Level 3 Channel Chief Garrett GeeAn initial March 29 deadline for partners to sign the new agreements came and went, as did an extension. But, Level 3's new channel chief, Garrett Gee, who was named to the post in late June, told Channel Partners in mid-December that the carrier had collected outstanding signatures on the new paperwork within the prior 30 days.

"We have successfully signed all of the agents that had indicated they were going to sign with Level 3," Gee said. That's not counting about 20 percent of the agents with direct agreements who have opted to roll their bases under a master agency, he noted.

"What we did was eliminate those parties from the negotiation process because they were essentially sitting on the bench, waiting for us to come to terms with the rest of the partners, i.e. master agents, so they could move their bases," Gee said.

The consolidated Level 3 channel partner program and associated agreements institutes a new tiered structure – Elite, Premier and Authorized – that defines both revenue minimums and sales quotas associated with levels of support, as well as additional benefits like dedicated account teams and MDF.

Partners' complaints generally centered around aggressive sales commitments. This likely was among the reasons that one in five partners decided to assign their revenue to a master agency. Gee said others decided to sign into a lower tier despite qualifying for a higher one based on their revenue.

Another issue, particularly for Global Crossing partners, was a reduction in commissions.

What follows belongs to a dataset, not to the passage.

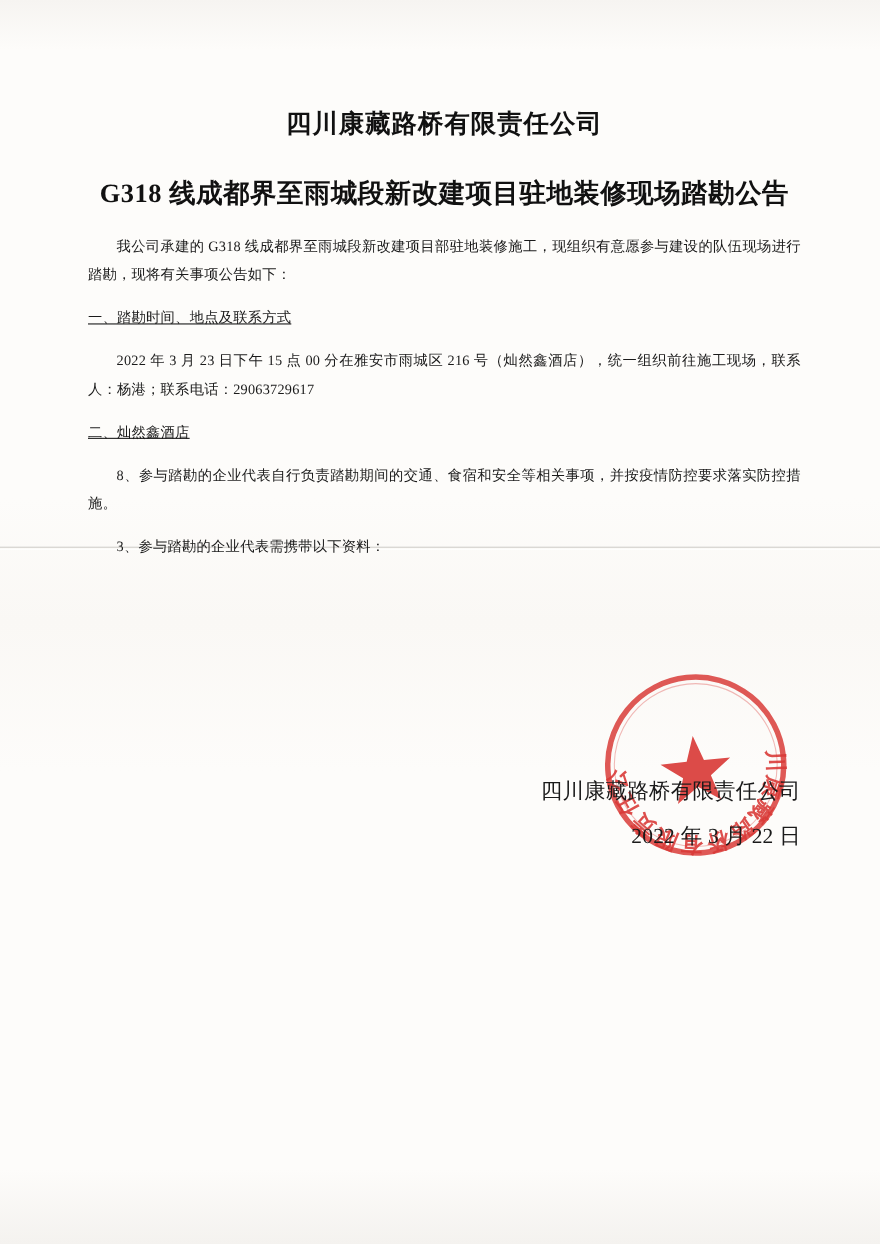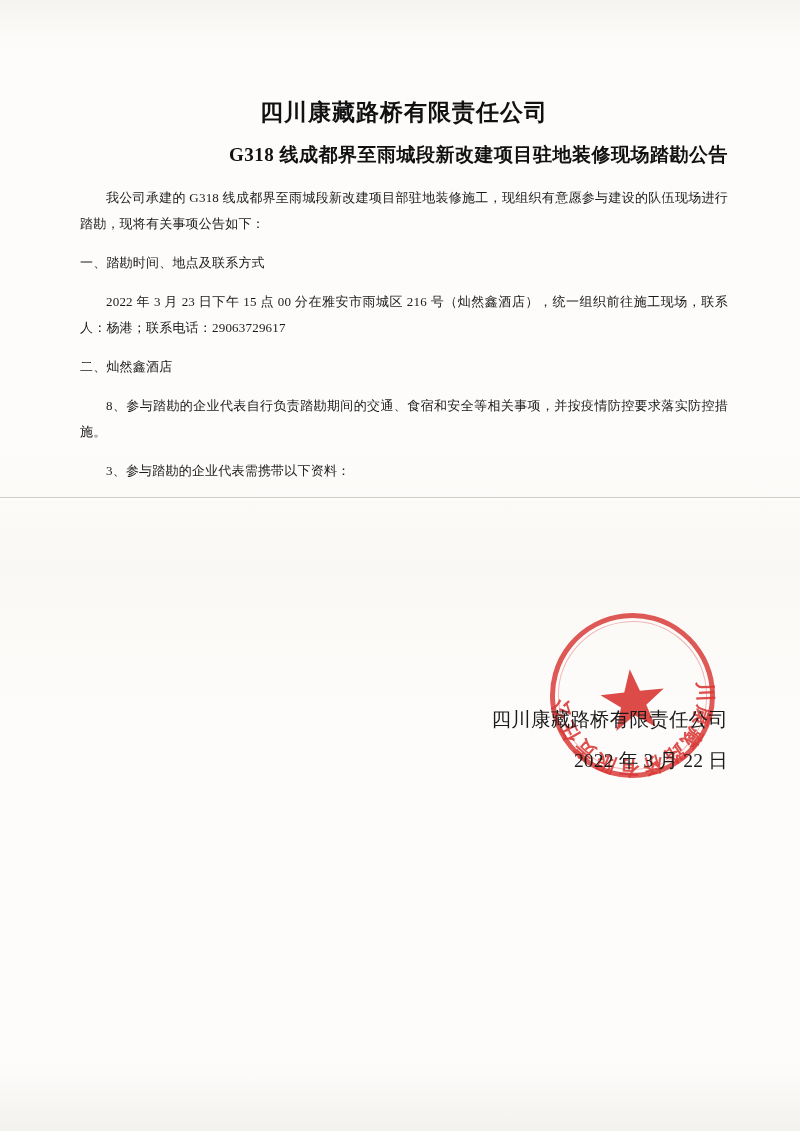"G318 线成都界至雨城段新改建项目驻地装修现场踏勘公告" .title-main { font-size: 19px -> 24px; margin-top: 10px -> 28px; text-align: right -> center }
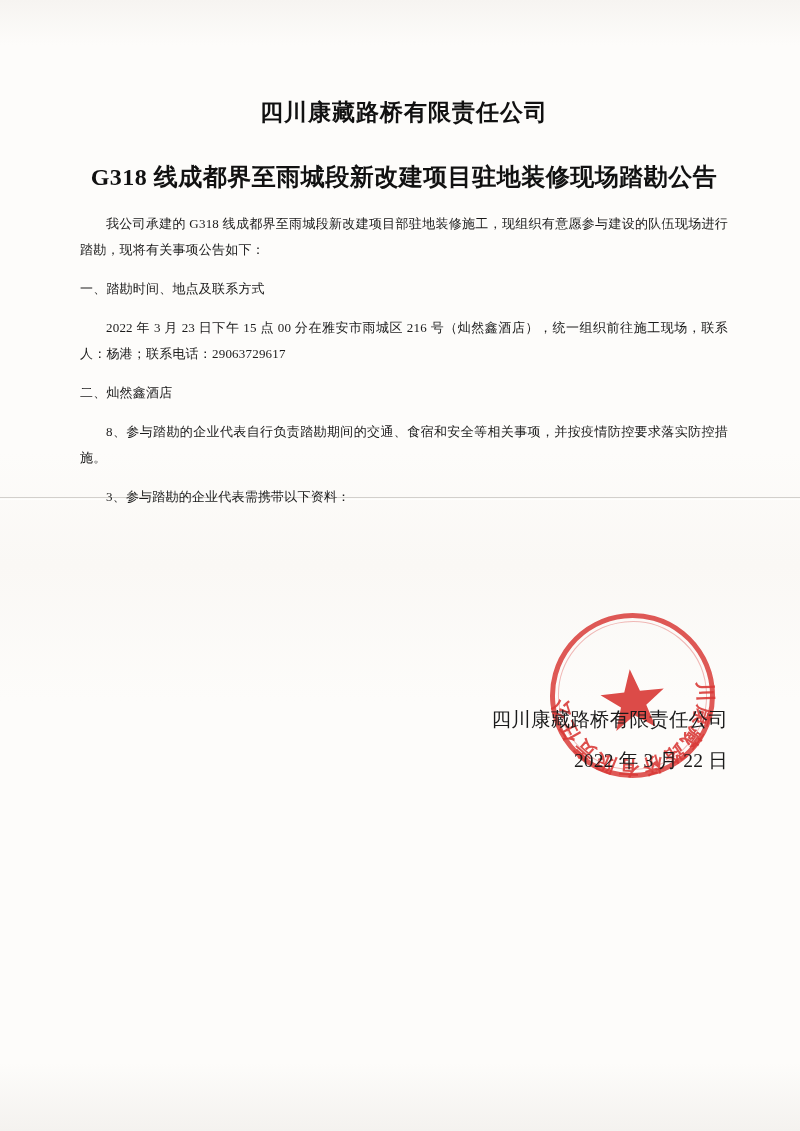"一、踏勘时间、地点及联系方式" .indent0 { text-decoration: none -> underline }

"There was a variance between Global Crossing and Level 3 in the way that we paid. There is no disguising that," Gee admitted, noting that third-party consultants were brought in to benchmark partner compensation for the new program. "Based on the tiers that were developed, there may be some partners that have more favorable terms with regard to percentages and there may be some partners that had less favorable terms."

Despite the prolonged negotiation process, Gee said Level 3 was able to create consistent contracts across its partner base.

"One of the goals coming out of the integration of the two companies was that we had a bunch of different paper and we wanted to consolidate it into something that was fair across the board," Gee said.